Word for word, restate the lines from the start of the data below through the line containing "nicht immer erfolgreich.".

Dataset excerpts:
++++++

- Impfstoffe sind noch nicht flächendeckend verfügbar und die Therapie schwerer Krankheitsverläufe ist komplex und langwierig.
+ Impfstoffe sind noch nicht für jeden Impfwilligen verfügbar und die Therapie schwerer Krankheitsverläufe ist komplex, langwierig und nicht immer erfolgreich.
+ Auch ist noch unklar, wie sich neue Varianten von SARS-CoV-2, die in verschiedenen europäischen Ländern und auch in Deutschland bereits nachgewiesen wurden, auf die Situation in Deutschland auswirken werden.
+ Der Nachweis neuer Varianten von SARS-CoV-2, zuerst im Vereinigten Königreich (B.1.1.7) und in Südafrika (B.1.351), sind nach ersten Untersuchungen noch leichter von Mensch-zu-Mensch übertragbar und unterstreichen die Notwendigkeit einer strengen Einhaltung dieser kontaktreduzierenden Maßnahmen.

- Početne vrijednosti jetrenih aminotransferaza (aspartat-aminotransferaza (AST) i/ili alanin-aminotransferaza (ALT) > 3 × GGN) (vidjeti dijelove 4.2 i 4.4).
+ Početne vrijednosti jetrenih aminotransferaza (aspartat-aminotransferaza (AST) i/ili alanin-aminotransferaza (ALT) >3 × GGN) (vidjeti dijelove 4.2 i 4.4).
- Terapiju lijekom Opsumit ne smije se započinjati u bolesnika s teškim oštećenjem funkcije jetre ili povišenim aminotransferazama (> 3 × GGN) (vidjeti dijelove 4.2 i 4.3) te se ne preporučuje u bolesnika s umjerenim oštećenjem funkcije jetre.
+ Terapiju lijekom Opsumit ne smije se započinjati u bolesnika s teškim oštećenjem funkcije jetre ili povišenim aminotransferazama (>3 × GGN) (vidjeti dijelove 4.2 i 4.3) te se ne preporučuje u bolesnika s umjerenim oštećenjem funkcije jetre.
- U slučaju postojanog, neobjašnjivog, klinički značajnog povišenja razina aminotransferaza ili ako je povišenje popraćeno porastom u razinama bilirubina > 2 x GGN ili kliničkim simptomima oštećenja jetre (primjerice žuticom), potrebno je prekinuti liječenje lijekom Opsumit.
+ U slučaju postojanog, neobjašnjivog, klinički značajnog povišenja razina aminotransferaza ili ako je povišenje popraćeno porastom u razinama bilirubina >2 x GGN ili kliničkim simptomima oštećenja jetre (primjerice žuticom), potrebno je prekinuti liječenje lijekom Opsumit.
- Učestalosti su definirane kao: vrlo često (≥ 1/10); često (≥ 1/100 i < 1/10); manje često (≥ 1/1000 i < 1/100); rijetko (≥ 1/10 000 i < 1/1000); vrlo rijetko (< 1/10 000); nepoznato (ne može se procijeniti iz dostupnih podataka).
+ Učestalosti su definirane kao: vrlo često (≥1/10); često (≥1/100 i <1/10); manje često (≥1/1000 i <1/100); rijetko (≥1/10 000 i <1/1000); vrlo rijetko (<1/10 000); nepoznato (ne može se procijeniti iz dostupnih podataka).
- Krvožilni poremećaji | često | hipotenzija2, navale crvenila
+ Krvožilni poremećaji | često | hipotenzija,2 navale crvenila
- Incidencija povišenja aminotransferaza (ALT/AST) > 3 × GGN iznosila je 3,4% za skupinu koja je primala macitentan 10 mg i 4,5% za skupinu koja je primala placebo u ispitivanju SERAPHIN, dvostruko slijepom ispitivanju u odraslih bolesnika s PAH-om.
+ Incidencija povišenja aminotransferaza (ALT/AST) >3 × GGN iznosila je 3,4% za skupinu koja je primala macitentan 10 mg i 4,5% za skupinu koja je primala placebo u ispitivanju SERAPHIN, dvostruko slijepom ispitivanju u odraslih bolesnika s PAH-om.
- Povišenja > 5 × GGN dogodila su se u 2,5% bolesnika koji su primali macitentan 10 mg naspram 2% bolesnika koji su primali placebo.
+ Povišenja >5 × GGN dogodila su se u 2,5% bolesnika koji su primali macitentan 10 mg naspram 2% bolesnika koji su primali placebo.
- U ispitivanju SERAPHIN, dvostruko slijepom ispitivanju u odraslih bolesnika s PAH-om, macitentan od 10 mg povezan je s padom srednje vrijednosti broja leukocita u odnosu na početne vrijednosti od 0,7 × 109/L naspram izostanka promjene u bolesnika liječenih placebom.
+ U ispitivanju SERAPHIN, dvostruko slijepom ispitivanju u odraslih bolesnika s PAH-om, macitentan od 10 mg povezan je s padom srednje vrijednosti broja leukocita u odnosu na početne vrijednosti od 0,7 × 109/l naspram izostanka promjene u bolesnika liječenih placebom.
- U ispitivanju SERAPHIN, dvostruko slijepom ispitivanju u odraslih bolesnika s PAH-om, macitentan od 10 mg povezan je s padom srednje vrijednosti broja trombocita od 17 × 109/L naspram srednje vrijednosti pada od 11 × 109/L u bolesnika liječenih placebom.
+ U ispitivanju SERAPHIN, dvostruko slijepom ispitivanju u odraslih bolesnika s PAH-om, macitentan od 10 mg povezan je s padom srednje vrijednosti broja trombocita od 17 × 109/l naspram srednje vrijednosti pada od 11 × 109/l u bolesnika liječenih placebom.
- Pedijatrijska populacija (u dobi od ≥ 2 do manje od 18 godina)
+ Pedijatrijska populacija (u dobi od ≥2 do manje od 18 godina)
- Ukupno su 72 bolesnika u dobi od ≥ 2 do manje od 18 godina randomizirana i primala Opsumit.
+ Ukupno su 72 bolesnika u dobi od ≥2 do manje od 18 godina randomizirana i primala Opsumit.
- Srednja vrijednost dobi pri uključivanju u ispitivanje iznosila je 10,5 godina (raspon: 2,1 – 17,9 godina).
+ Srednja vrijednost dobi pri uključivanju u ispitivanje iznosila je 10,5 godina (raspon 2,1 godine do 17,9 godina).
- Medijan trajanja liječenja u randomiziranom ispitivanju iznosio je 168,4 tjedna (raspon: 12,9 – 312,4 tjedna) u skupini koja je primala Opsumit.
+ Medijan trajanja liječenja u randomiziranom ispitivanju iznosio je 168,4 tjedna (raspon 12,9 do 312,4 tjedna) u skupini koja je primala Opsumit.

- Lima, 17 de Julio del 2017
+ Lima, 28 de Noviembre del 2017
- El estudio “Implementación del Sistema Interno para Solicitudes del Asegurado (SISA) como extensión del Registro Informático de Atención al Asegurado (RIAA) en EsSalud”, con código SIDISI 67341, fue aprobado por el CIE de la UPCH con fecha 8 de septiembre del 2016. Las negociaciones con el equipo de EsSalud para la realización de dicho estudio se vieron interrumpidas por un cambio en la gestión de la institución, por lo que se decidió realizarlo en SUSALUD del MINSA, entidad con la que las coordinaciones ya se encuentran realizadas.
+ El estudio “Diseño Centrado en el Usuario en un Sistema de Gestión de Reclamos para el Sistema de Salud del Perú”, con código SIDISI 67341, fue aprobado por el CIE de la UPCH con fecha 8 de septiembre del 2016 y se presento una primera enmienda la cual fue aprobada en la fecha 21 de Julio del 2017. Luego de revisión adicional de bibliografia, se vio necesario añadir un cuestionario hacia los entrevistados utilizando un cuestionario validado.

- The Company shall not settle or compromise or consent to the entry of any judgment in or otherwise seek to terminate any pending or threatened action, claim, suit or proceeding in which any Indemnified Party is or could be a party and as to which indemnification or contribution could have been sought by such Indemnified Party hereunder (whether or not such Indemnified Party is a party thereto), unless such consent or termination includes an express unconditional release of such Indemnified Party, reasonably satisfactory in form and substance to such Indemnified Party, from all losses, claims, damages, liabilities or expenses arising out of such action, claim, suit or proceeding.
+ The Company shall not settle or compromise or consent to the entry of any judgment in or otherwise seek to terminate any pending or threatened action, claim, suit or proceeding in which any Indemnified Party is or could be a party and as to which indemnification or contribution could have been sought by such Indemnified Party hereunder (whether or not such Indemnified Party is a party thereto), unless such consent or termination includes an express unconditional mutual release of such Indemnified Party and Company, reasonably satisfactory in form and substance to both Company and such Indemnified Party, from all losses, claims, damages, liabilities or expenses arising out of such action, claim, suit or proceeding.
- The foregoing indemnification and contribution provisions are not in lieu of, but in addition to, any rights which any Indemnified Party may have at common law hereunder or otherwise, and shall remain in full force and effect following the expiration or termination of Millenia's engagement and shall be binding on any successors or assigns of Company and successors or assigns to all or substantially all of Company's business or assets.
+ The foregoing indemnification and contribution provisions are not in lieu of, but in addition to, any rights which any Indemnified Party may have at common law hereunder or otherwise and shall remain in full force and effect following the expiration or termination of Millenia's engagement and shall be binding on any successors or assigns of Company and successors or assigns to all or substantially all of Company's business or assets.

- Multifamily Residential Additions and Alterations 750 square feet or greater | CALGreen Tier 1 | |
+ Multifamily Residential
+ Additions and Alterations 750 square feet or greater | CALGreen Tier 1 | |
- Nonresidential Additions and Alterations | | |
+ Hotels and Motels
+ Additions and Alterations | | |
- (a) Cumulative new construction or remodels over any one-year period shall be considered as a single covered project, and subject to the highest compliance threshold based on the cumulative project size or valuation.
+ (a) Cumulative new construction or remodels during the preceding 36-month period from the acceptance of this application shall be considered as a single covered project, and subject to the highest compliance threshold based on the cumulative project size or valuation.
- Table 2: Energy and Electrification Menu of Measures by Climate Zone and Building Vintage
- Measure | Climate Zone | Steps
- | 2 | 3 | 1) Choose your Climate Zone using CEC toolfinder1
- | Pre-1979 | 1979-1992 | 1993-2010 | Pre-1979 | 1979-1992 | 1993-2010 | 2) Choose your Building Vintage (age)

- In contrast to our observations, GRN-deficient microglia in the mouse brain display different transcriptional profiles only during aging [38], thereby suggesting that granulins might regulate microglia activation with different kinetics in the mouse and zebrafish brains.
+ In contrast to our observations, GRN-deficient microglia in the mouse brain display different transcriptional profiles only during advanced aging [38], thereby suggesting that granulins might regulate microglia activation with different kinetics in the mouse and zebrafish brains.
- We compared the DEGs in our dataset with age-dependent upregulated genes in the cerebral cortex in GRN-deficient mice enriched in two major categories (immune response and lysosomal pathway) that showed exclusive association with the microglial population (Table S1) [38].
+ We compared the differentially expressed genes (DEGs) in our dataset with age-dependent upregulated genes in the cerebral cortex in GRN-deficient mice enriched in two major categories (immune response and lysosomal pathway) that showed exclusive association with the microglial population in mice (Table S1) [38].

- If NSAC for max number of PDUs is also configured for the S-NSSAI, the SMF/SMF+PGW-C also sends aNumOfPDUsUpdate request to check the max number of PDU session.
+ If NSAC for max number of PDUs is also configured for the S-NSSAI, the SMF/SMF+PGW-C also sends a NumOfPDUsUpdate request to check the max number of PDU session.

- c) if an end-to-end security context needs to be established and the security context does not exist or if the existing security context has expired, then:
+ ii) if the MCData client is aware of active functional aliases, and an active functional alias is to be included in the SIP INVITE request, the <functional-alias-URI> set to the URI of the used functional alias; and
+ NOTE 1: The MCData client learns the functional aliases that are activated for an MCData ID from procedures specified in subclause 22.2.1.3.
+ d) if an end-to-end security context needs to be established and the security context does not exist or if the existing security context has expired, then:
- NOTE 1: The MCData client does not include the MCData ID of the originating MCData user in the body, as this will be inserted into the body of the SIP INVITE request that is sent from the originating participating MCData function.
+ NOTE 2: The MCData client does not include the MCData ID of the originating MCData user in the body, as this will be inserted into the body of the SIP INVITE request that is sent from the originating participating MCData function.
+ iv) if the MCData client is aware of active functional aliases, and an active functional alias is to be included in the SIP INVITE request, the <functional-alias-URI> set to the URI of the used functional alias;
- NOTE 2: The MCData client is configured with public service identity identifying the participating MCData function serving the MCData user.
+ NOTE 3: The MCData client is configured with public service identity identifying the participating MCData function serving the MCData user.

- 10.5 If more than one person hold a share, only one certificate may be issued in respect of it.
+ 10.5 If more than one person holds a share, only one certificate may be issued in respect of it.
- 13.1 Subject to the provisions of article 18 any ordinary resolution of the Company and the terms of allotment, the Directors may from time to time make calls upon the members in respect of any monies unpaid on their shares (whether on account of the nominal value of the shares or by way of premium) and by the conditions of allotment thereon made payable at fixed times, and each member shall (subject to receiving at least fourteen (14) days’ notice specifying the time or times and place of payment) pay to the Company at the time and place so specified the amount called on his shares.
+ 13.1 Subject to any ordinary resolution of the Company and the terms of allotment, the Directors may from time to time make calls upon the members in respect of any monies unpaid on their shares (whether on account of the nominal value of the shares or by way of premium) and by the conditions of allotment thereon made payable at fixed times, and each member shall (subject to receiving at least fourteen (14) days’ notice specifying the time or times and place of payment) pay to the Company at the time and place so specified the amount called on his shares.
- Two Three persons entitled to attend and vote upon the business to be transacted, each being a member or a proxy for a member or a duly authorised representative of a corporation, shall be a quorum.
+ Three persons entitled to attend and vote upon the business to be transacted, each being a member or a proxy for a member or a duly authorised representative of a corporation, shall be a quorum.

++++++

Response to the exercise:
- Impfstoffe sind noch nicht flächendeckend verfügbar und die Therapie schwerer Krankheitsverläufe ist komplex und langwierig.
+ Impfstoffe sind noch nicht für jeden Impfwilligen verfügbar und die Therapie schwerer Krankheitsverläufe ist komplex, langwierig und nicht immer erfolgreich.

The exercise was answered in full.